BEGIN Material for the task

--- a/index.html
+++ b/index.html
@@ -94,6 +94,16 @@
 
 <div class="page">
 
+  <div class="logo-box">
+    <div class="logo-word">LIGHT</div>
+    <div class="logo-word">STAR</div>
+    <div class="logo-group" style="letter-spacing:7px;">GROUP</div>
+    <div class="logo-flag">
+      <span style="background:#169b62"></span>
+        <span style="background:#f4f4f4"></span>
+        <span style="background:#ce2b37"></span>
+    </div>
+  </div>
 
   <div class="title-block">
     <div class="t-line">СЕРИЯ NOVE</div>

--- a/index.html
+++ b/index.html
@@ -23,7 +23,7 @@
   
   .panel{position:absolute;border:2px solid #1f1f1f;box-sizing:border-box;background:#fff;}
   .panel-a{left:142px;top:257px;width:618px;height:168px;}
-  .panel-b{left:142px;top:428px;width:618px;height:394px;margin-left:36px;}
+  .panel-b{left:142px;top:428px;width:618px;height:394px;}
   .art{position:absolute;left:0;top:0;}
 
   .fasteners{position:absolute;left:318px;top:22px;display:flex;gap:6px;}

END Material for the task
BEGIN Material for the task

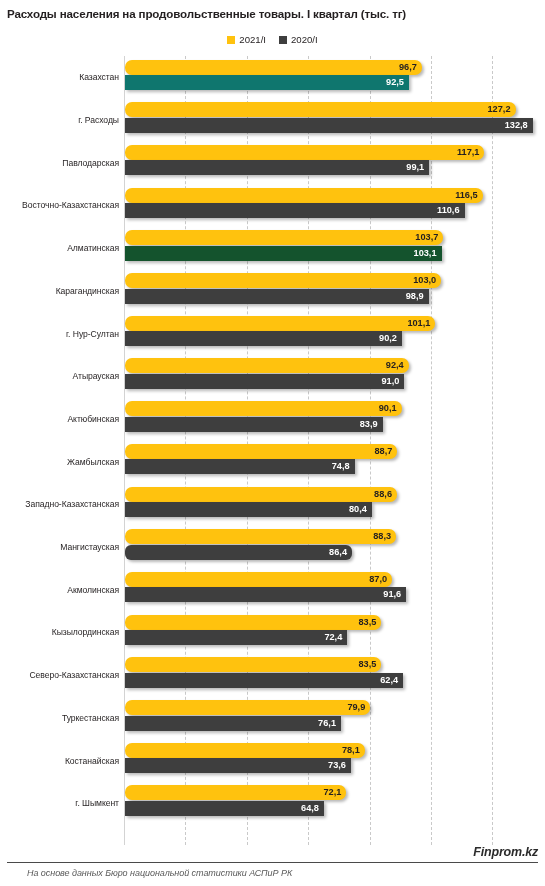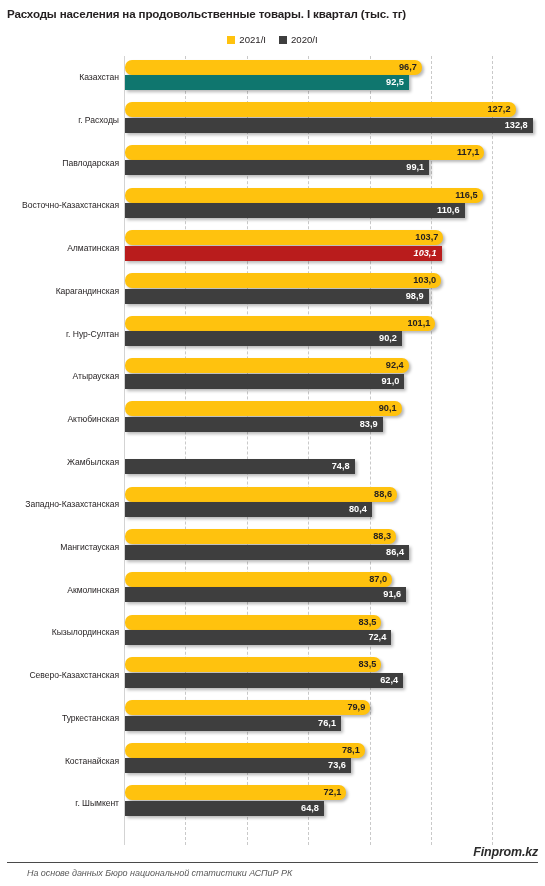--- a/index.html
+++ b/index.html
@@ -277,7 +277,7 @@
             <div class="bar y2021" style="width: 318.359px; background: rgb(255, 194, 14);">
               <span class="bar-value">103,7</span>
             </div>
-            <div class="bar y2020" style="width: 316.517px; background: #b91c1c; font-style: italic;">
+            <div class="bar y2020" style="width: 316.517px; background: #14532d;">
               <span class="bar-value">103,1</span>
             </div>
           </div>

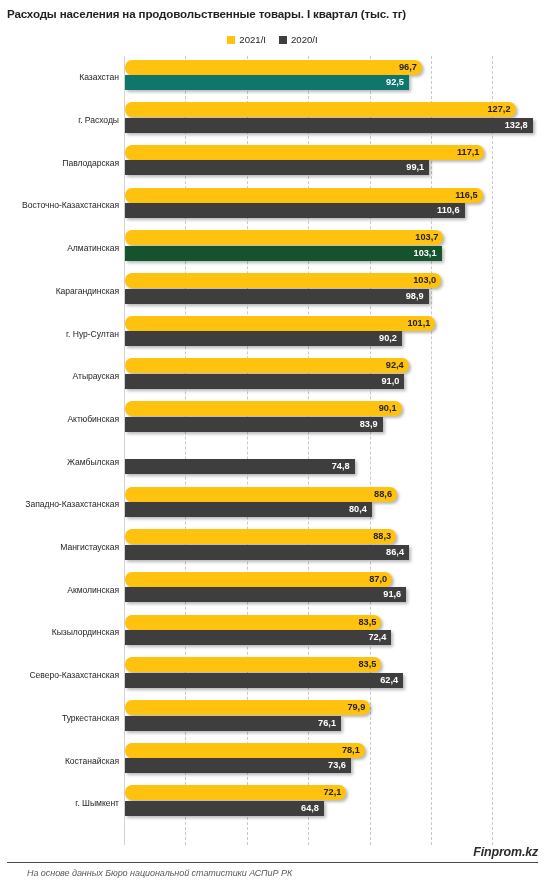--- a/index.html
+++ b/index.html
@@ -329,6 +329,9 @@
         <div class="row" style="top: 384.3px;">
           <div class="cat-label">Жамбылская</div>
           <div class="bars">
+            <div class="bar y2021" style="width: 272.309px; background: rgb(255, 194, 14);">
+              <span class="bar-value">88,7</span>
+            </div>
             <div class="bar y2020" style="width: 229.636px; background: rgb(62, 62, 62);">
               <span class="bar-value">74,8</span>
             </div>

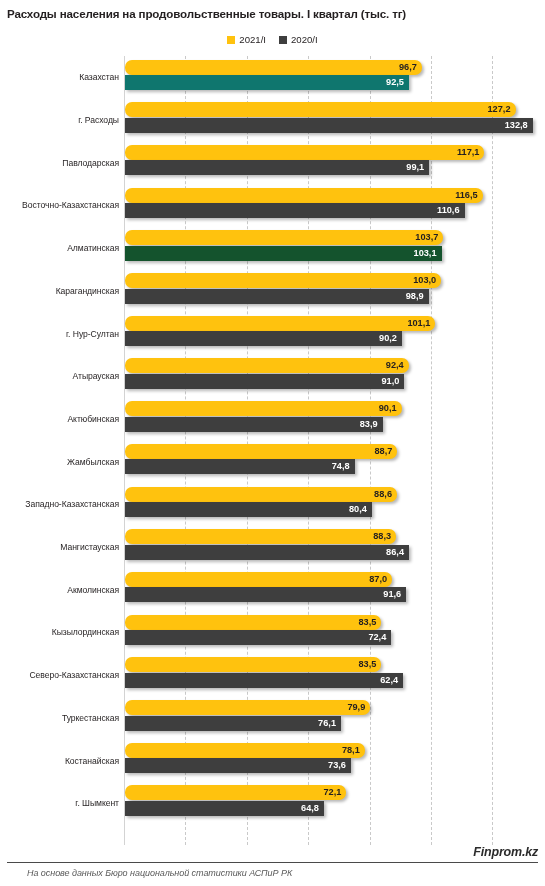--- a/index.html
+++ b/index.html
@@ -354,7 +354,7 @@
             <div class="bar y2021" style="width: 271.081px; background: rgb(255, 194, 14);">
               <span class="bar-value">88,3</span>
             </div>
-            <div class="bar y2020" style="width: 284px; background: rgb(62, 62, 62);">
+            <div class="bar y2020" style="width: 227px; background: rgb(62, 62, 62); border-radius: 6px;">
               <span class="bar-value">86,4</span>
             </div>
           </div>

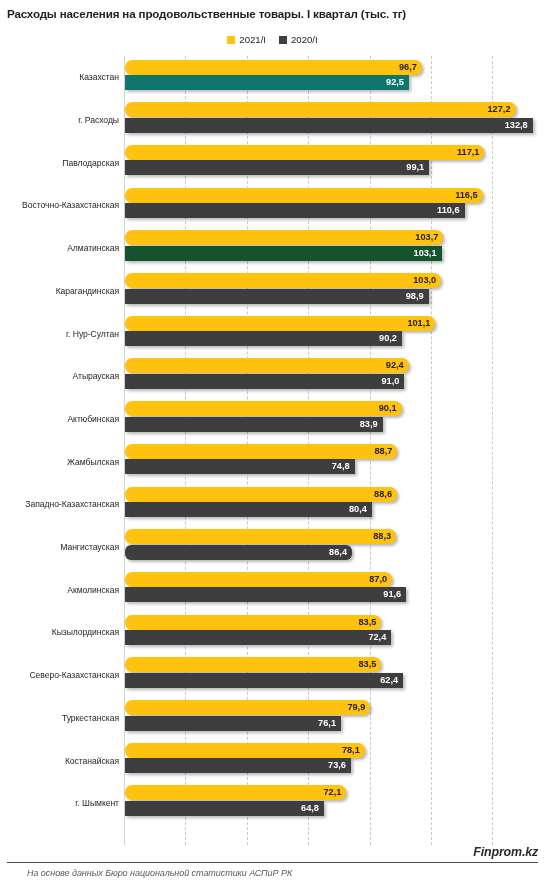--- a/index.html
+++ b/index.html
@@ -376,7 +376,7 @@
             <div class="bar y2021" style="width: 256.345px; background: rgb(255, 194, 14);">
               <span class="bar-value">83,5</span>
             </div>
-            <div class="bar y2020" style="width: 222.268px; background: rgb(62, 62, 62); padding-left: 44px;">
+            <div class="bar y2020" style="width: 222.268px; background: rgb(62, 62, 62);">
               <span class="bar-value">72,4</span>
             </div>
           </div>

END Material for the task
BEGIN Material for the task

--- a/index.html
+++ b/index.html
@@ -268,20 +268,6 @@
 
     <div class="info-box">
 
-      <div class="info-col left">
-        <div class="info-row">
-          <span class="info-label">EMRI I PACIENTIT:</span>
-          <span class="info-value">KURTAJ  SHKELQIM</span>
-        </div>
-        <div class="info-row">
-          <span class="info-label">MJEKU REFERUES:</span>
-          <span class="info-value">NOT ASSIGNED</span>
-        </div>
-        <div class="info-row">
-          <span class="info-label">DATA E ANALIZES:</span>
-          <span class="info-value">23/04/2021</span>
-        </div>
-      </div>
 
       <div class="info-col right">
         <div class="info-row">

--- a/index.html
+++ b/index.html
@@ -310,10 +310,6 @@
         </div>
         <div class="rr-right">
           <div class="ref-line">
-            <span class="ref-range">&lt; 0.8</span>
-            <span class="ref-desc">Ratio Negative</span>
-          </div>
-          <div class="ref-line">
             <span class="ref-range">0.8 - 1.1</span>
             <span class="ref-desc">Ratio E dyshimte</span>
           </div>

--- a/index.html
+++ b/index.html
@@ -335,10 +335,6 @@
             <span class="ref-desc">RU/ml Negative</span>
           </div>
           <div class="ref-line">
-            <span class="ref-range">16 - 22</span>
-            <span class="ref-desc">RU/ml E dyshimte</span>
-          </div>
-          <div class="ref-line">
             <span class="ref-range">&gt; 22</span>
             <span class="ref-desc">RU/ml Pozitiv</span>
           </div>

END Material for the task

▸ **Required work**:
Every line above holding the string "height" should be listed.

▸ **Result of this exercise**:
   .panel-a{left:142px;top:257px;width:618px;height:168px;}
-  .panel-b{left:142px;top:428px;width:618px;height:394px;margin-left:36px;}
+  .panel-b{left:142px;top:428px;width:618px;height:394px;}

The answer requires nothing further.